* **Instructions for the task**:
Your output should be the line with "subtotal: 4983.79 -> 3963.79" and all following lines of the data below, through the end, repeated exactly.

* **Available data**:
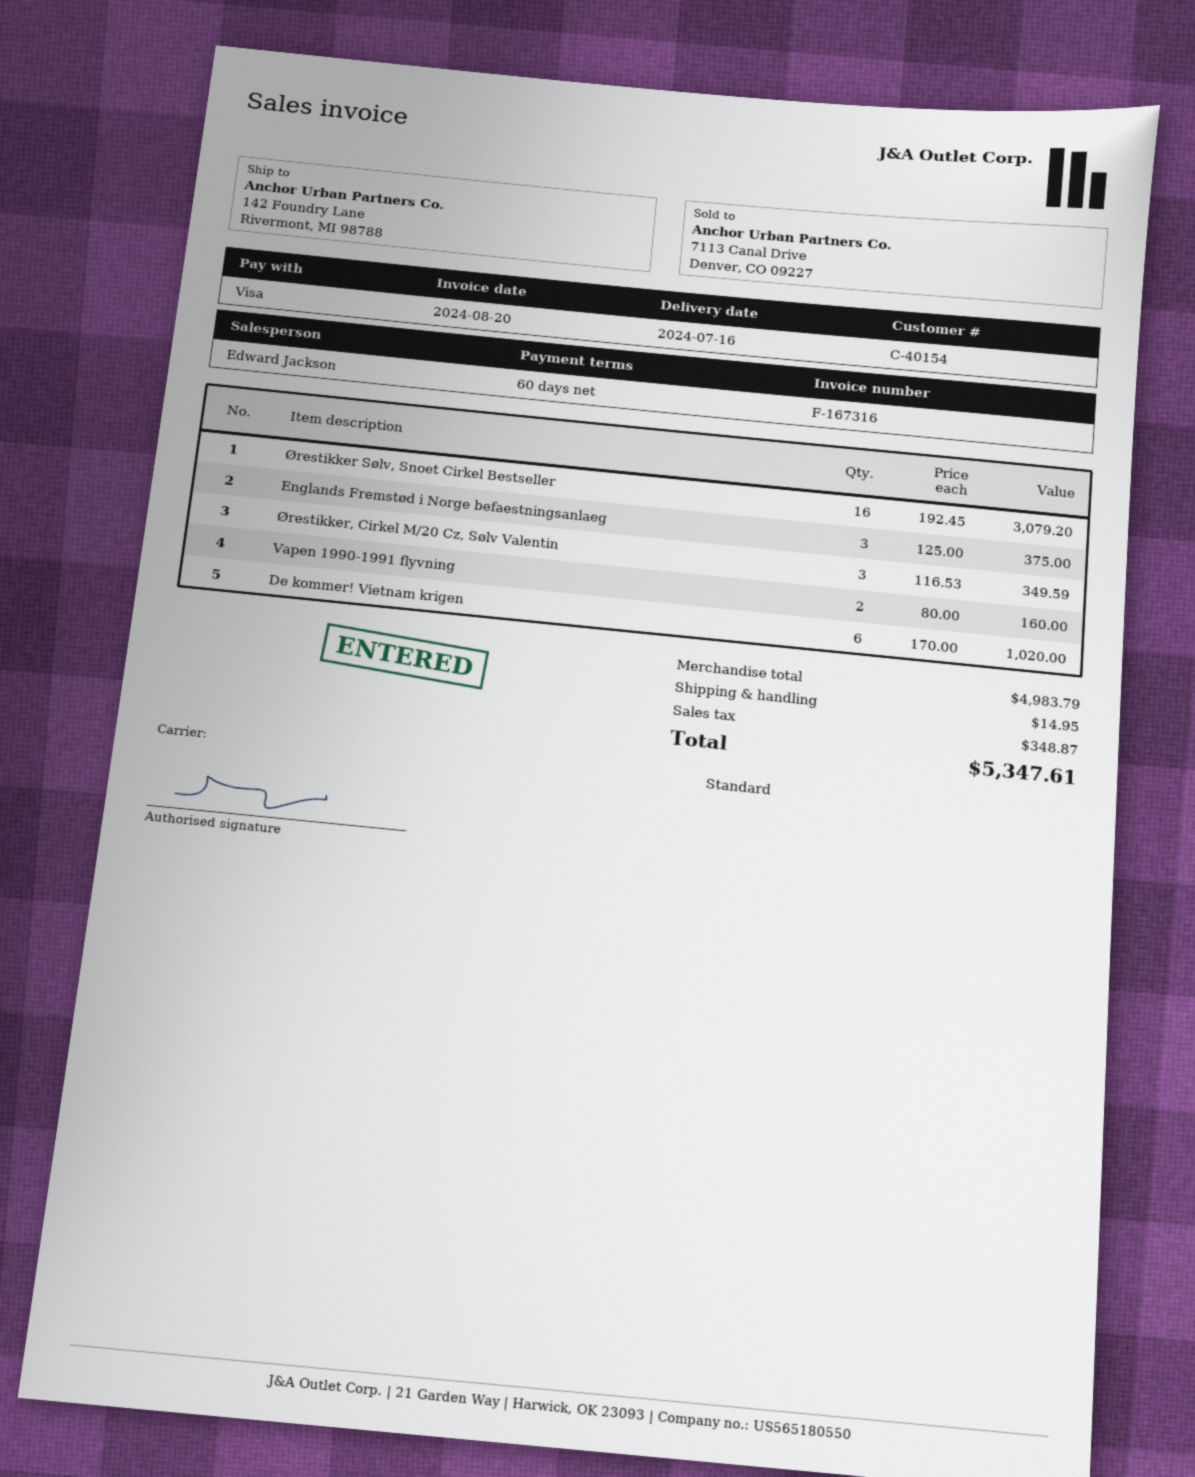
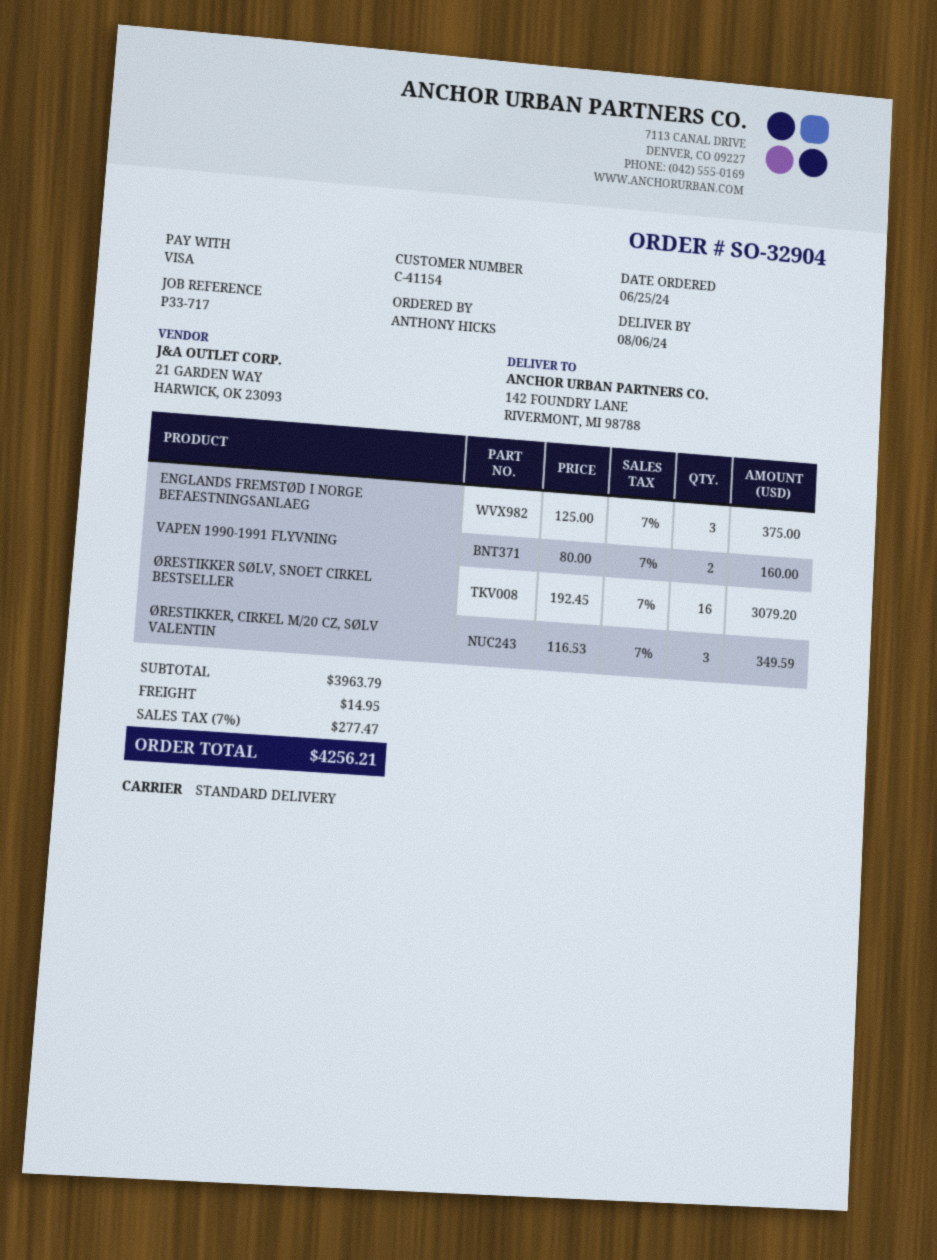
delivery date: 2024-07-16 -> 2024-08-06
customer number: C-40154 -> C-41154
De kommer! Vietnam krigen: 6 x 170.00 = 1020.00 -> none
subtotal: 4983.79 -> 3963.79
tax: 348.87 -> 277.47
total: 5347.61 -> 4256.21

* **Task result**:
subtotal: 4983.79 -> 3963.79
tax: 348.87 -> 277.47
total: 5347.61 -> 4256.21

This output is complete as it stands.